[Itemized modification records]
□ □ □ □ □

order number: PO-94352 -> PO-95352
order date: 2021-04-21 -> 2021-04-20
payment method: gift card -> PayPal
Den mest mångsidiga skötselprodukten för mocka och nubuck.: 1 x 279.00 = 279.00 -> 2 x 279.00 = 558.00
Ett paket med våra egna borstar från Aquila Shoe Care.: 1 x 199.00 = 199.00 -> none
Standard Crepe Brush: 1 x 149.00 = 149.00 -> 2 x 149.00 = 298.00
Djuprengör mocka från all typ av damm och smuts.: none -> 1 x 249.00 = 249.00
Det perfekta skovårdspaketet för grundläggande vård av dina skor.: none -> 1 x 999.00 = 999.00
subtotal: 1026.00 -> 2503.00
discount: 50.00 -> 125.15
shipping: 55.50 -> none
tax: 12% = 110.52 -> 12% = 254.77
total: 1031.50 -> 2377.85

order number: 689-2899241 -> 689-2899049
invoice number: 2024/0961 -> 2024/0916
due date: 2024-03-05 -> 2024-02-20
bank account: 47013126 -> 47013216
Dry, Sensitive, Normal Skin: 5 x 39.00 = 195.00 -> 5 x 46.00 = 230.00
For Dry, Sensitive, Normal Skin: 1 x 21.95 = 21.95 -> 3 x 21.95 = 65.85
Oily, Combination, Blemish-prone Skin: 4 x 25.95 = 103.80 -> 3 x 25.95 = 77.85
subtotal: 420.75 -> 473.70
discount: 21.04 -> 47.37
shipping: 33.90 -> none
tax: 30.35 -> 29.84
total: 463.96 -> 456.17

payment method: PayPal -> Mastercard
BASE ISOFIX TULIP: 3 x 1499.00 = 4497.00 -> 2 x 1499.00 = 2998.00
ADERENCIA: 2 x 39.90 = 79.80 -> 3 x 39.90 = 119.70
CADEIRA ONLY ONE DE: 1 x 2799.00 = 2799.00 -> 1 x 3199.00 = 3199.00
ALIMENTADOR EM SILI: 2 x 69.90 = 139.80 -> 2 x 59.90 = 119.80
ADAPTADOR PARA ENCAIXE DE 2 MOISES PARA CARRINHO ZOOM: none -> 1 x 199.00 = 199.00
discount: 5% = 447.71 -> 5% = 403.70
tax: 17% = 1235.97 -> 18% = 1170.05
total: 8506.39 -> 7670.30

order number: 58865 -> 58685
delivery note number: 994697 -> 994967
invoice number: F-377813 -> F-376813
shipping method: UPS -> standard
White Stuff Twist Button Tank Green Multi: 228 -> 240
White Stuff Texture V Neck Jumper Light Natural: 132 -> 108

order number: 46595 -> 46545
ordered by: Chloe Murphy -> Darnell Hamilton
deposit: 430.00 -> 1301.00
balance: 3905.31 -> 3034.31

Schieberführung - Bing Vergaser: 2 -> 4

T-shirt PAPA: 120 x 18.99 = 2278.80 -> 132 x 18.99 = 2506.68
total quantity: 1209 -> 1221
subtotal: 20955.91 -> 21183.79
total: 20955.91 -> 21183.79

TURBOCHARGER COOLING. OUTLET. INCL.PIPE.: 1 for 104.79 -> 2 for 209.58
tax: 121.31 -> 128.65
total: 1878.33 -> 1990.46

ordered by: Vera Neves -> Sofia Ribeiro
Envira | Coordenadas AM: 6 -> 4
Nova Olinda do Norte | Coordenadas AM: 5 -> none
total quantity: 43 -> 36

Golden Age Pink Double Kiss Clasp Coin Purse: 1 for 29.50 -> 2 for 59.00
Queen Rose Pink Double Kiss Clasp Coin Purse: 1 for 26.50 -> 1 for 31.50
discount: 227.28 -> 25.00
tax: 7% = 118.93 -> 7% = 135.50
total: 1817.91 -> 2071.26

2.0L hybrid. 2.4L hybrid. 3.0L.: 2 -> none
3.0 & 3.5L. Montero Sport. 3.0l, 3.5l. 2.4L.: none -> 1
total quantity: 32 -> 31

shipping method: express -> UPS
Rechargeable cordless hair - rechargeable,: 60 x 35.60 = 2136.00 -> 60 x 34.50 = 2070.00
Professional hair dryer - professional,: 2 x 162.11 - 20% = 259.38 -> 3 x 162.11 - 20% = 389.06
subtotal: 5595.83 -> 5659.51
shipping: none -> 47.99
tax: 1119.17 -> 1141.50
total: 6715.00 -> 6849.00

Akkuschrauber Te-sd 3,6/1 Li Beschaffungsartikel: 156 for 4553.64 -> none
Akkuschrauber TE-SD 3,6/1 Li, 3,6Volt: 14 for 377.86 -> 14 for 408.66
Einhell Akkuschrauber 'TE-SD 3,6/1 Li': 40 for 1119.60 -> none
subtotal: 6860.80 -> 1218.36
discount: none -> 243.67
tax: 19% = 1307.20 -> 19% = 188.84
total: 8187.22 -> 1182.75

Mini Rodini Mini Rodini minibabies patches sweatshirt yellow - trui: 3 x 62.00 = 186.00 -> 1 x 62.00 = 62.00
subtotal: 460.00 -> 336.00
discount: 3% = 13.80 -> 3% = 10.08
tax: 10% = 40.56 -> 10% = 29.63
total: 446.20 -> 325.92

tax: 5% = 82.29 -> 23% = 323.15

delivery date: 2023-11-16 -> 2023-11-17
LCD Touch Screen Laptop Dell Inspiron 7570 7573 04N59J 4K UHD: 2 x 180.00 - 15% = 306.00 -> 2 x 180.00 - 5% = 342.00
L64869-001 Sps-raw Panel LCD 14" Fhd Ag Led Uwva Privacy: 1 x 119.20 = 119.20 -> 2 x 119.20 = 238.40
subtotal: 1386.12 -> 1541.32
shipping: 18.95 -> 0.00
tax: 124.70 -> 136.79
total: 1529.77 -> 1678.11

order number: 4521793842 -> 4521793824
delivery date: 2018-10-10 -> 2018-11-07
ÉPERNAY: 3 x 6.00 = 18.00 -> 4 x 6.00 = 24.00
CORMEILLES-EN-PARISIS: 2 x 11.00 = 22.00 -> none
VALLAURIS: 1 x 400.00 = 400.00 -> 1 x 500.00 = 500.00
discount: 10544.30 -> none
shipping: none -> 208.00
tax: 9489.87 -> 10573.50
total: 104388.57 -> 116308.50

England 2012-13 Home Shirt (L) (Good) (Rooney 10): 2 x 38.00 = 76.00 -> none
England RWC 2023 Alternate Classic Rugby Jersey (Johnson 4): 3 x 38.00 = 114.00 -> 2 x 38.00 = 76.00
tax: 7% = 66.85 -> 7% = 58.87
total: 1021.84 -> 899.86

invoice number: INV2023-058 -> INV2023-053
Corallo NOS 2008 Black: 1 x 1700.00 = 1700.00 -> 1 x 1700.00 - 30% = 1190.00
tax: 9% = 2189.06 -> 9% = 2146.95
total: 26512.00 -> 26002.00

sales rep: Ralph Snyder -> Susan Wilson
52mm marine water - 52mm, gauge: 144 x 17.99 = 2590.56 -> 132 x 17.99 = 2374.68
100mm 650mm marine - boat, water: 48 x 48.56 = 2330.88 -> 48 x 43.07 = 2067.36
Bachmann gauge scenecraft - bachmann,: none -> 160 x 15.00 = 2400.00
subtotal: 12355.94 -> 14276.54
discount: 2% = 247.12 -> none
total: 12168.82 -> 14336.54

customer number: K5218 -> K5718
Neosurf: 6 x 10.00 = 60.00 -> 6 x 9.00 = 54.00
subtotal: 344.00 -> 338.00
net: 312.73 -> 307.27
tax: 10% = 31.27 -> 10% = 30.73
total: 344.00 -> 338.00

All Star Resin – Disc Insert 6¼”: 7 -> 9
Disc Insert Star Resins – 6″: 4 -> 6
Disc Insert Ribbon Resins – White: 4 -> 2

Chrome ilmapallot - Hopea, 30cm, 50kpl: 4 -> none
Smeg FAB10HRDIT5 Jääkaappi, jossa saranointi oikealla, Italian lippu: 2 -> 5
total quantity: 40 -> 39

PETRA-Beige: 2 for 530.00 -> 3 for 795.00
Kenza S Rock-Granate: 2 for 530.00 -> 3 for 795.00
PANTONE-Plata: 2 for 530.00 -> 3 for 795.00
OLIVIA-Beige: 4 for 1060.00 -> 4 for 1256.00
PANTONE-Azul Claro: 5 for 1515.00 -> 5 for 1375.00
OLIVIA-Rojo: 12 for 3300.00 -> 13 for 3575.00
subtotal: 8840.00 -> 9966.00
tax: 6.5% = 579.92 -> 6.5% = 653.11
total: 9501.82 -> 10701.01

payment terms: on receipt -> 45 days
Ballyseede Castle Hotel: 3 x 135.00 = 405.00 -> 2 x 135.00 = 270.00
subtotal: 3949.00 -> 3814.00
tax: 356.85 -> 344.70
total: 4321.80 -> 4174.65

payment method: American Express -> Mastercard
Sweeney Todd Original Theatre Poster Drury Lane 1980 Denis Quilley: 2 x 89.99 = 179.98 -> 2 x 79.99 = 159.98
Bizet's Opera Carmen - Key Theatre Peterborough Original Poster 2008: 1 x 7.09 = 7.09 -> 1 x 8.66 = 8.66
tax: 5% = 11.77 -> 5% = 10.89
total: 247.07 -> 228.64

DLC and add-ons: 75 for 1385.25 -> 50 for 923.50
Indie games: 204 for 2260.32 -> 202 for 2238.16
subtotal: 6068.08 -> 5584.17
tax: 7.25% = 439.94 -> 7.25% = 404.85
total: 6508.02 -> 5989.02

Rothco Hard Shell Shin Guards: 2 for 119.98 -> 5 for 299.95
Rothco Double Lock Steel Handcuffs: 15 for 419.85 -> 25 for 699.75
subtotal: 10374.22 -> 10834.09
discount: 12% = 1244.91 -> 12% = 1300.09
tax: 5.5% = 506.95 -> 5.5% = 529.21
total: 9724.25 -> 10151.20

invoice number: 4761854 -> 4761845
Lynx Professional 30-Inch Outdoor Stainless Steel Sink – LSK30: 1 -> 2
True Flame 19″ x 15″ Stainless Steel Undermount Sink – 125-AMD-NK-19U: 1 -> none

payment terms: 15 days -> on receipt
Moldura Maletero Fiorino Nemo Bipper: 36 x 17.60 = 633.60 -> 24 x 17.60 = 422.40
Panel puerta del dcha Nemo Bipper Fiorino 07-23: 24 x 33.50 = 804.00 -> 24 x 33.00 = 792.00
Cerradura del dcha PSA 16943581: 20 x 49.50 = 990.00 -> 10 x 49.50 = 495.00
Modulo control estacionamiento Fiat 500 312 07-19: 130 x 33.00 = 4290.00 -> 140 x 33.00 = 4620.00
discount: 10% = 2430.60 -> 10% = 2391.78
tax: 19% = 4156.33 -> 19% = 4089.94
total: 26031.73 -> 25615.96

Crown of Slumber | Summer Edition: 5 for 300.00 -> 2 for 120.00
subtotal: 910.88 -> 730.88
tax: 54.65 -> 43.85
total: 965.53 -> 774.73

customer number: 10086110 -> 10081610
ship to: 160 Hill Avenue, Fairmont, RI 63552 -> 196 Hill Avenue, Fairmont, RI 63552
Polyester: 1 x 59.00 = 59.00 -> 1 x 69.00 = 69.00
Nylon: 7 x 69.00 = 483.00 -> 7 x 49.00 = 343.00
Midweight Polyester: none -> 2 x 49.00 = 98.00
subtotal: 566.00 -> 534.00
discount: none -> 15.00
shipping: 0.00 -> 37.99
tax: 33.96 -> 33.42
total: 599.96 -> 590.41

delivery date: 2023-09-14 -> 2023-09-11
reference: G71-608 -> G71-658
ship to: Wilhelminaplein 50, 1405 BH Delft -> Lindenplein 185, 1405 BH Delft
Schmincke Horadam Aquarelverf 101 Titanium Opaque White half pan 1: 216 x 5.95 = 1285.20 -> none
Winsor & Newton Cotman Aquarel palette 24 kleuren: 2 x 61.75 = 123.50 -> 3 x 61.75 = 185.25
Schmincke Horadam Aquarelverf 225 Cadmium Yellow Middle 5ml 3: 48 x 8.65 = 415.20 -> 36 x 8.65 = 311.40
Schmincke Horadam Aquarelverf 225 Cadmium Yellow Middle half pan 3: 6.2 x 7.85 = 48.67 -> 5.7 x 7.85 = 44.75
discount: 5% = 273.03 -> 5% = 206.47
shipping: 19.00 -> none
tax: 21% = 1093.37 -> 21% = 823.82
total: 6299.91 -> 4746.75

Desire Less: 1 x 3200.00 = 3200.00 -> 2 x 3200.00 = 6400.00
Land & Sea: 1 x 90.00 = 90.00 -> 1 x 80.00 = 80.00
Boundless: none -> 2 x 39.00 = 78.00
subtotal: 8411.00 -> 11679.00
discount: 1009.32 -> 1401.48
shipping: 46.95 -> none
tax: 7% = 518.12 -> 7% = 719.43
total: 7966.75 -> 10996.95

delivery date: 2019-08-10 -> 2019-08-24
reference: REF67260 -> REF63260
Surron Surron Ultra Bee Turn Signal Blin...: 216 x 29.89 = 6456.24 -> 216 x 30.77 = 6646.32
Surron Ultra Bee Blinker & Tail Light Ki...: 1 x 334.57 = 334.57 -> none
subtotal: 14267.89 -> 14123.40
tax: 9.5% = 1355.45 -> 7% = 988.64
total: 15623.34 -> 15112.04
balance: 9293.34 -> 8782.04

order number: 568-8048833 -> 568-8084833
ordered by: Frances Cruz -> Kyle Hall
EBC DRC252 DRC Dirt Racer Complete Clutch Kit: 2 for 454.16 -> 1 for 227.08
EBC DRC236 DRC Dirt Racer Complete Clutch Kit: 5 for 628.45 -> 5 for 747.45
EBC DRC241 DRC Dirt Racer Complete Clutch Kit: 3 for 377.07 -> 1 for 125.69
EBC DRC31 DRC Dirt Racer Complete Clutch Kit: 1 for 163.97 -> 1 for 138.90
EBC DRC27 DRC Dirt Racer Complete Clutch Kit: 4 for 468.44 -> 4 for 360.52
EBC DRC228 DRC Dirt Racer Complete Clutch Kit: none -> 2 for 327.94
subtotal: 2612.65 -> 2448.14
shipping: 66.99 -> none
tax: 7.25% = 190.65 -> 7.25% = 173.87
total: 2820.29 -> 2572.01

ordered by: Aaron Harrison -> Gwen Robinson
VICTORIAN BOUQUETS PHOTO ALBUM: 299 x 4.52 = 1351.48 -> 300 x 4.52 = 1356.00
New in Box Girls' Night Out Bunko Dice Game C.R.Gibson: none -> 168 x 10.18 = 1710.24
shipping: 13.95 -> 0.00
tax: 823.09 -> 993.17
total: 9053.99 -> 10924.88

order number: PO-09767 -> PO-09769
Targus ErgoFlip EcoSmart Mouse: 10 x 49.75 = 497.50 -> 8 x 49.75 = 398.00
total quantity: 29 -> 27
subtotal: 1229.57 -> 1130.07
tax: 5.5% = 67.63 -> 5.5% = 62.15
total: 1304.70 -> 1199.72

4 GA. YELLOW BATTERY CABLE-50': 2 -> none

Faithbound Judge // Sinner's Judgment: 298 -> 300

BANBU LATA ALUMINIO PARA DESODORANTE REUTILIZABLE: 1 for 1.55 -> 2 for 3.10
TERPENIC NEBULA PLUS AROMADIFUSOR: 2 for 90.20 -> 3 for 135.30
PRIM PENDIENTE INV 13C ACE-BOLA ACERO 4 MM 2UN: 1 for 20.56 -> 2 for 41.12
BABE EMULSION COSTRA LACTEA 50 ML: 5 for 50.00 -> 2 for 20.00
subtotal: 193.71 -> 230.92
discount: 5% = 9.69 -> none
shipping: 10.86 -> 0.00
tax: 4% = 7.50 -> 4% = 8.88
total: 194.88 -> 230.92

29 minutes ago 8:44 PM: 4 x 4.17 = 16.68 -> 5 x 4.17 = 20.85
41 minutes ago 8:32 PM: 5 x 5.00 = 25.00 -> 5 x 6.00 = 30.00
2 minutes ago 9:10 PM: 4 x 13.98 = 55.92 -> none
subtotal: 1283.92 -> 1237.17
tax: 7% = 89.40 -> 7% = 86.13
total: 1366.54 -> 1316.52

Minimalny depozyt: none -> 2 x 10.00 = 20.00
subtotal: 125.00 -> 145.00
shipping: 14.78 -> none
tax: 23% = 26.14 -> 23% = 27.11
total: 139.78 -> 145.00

□ □ □ □ □

What is required:
Up to and including the line with "order number: 689-2899241 -> 689-2899049", please return the records exactly, beginning from their first line.

Task answer:
order number: PO-94352 -> PO-95352
order date: 2021-04-21 -> 2021-04-20
payment method: gift card -> PayPal
Den mest mångsidiga skötselprodukten för mocka och nubuck.: 1 x 279.00 = 279.00 -> 2 x 279.00 = 558.00
Ett paket med våra egna borstar från Aquila Shoe Care.: 1 x 199.00 = 199.00 -> none
Standard Crepe Brush: 1 x 149.00 = 149.00 -> 2 x 149.00 = 298.00
Djuprengör mocka från all typ av damm och smuts.: none -> 1 x 249.00 = 249.00
Det perfekta skovårdspaketet för grundläggande vård av dina skor.: none -> 1 x 999.00 = 999.00
subtotal: 1026.00 -> 2503.00
discount: 50.00 -> 125.15
shipping: 55.50 -> none
tax: 12% = 110.52 -> 12% = 254.77
total: 1031.50 -> 2377.85

order number: 689-2899241 -> 689-2899049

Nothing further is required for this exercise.